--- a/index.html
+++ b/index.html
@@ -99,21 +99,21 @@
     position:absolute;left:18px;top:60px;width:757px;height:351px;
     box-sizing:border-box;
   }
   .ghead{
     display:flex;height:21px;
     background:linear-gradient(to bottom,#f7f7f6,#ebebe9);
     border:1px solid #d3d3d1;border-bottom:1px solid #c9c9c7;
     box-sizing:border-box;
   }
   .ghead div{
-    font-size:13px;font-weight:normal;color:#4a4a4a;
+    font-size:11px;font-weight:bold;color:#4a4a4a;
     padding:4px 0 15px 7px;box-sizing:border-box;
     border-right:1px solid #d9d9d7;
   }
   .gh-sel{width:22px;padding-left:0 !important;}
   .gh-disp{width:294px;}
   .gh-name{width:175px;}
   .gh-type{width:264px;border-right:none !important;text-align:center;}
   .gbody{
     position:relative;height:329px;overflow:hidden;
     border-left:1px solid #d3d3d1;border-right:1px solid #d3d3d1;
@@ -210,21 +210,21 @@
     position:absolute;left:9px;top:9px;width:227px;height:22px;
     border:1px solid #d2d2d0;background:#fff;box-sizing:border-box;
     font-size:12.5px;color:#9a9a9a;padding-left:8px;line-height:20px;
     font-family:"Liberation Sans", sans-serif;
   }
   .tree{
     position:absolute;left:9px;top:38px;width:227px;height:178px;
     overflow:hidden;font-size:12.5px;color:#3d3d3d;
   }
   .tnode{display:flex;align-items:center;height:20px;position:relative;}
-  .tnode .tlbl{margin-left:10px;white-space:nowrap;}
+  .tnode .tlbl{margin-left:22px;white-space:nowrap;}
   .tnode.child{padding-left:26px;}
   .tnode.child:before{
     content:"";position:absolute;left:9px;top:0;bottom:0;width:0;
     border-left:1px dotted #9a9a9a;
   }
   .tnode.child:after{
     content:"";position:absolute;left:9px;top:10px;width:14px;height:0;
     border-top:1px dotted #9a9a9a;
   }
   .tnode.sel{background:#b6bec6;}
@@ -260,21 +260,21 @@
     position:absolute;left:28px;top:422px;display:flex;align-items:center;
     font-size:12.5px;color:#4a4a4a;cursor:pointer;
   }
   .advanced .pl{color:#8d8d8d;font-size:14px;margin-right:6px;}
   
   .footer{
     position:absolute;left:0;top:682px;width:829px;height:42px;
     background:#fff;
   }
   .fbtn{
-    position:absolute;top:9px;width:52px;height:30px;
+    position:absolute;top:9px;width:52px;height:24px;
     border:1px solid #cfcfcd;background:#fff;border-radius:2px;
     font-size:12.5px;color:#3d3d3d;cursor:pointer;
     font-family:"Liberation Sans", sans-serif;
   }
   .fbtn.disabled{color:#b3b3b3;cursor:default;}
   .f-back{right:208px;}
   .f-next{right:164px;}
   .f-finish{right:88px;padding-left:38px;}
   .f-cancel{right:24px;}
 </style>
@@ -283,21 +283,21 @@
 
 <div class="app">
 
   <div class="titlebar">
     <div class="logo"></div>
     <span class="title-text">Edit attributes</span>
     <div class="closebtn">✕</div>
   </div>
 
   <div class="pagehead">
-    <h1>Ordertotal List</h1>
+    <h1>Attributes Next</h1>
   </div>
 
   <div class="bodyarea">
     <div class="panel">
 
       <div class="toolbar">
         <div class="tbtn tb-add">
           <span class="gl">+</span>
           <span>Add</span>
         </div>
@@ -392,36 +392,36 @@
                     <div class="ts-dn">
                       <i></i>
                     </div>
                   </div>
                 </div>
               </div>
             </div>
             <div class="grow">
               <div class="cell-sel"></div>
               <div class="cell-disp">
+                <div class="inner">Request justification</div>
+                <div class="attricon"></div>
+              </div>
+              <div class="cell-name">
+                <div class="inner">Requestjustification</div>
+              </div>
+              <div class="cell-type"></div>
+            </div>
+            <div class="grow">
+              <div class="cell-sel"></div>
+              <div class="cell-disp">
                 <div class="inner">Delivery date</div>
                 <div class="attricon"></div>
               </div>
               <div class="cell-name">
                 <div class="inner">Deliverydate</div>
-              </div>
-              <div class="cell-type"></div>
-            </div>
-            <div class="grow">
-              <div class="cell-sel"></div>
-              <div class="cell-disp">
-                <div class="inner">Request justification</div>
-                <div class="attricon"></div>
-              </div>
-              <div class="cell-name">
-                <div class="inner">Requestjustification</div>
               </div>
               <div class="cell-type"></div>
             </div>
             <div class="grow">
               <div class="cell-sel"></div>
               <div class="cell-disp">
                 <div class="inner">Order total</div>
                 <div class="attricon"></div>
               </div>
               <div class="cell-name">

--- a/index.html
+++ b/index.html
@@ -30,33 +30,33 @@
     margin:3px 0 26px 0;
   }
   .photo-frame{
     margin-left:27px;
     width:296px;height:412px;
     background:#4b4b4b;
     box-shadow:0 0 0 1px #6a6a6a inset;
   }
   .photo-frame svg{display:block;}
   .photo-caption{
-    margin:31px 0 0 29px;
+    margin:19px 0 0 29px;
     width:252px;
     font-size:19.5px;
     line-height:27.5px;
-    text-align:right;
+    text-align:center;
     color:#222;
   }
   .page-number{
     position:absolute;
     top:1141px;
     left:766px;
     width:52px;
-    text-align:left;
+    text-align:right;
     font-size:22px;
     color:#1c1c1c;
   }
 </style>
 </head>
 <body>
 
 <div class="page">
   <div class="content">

## [Action item]
Only lines with the word "Requestjustification" are needed. Copy them from the preceding records.

## [Result for this task]
+                <div class="inner">Requestjustification</div>
-                <div class="inner">Requestjustification</div>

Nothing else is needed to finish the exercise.